Work task: Copy out each record that follows exactly, and omit any picture you find.

Content starts

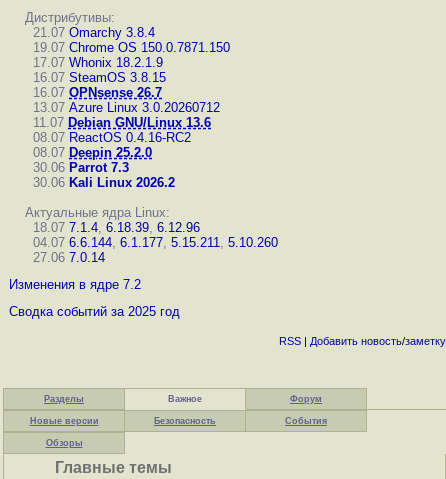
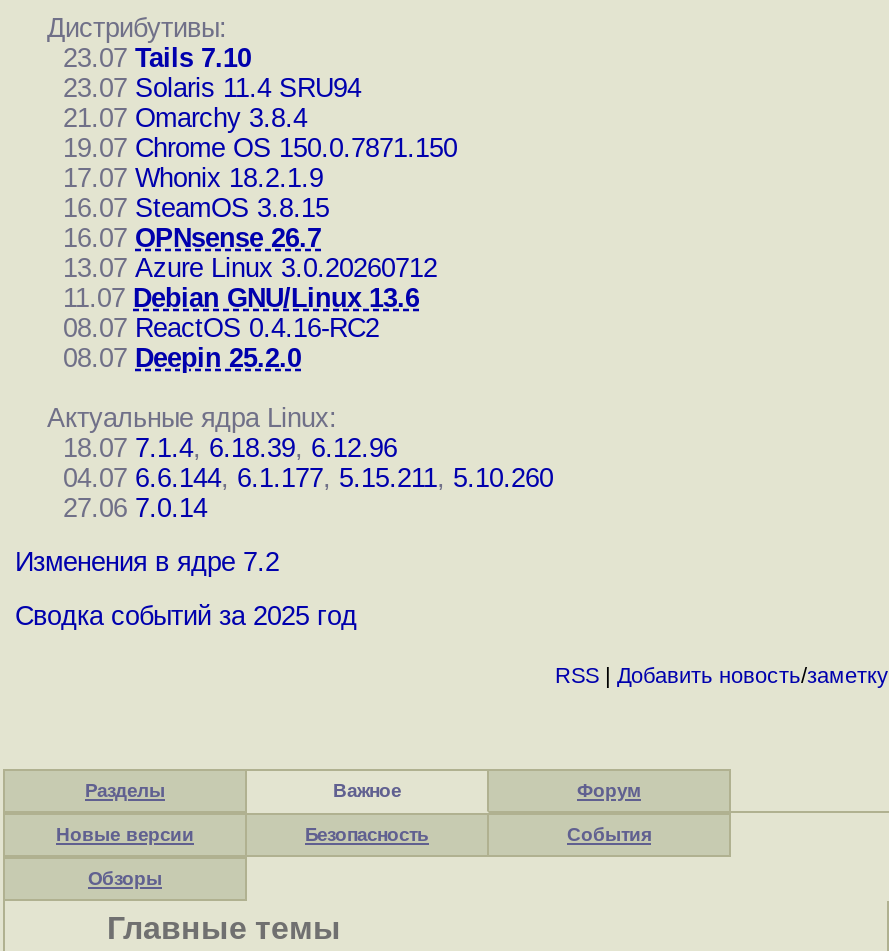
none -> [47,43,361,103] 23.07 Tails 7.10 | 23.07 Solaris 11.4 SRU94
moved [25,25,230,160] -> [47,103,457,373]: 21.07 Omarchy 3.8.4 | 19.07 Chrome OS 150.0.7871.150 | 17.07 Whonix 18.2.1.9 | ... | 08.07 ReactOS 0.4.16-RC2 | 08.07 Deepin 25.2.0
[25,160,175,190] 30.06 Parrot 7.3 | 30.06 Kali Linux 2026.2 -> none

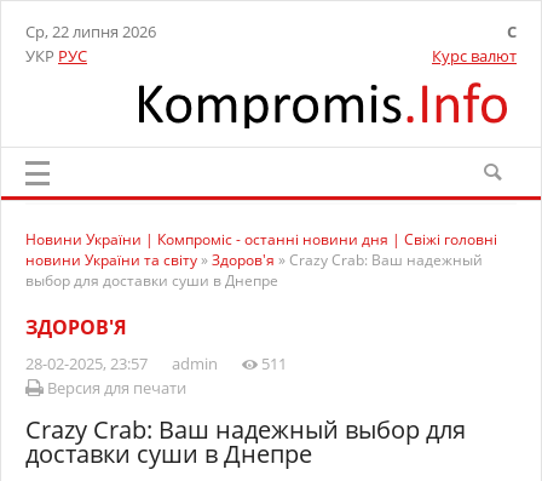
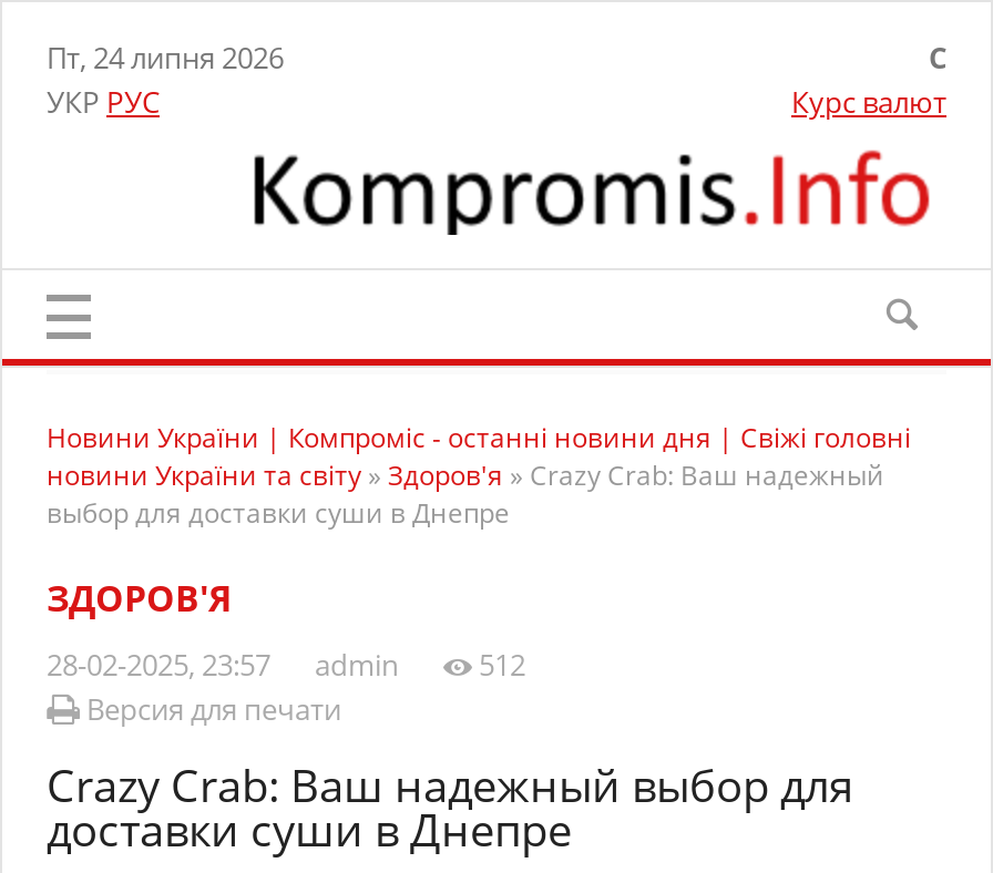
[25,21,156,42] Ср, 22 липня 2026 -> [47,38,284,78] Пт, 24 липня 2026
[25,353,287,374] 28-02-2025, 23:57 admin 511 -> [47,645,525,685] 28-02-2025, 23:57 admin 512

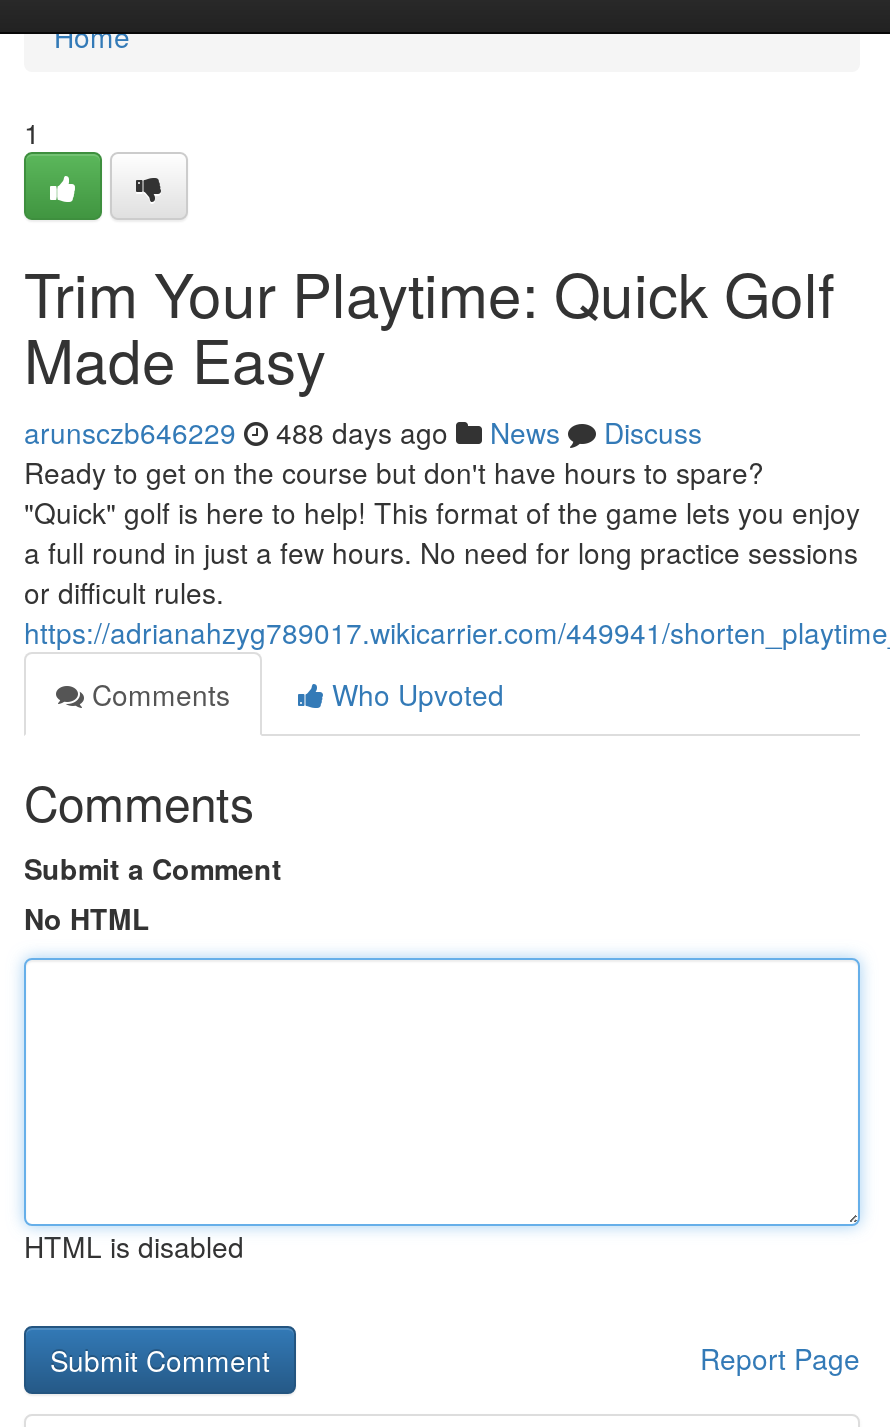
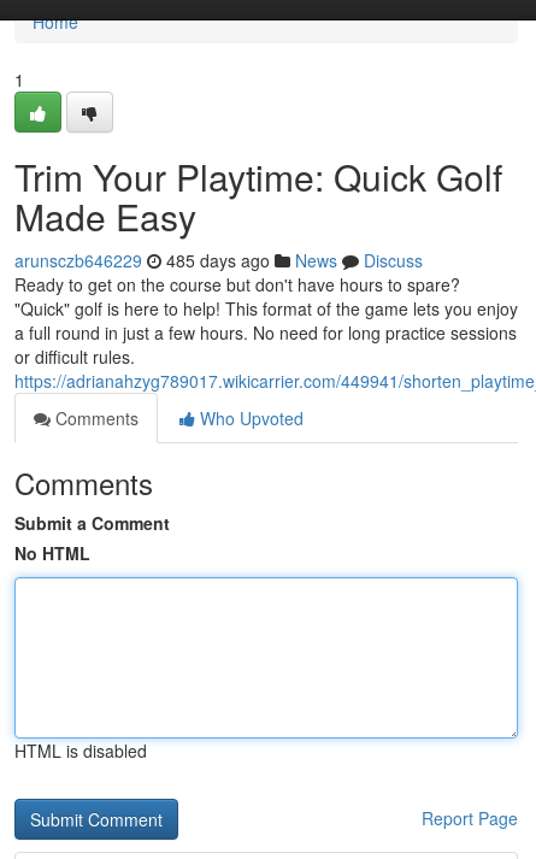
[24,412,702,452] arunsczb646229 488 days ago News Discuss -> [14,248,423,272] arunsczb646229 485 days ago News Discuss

Content ends

Answer to the problem:
none -> [47,43,361,103] 23.07 Tails 7.10 | 23.07 Solaris 11.4 SRU94
moved [25,25,230,160] -> [47,103,457,373]: 21.07 Omarchy 3.8.4 | 19.07 Chrome OS 150.0.7871.150 | 17.07 Whonix 18.2.1.9 | ... | 08.07 ReactOS 0.4.16-RC2 | 08.07 Deepin 25.2.0
[25,160,175,190] 30.06 Parrot 7.3 | 30.06 Kali Linux 2026.2 -> none

[25,21,156,42] Ср, 22 липня 2026 -> [47,38,284,78] Пт, 24 липня 2026
[25,353,287,374] 28-02-2025, 23:57 admin 511 -> [47,645,525,685] 28-02-2025, 23:57 admin 512

[24,412,702,452] arunsczb646229 488 days ago News Discuss -> [14,248,423,272] arunsczb646229 485 days ago News Discuss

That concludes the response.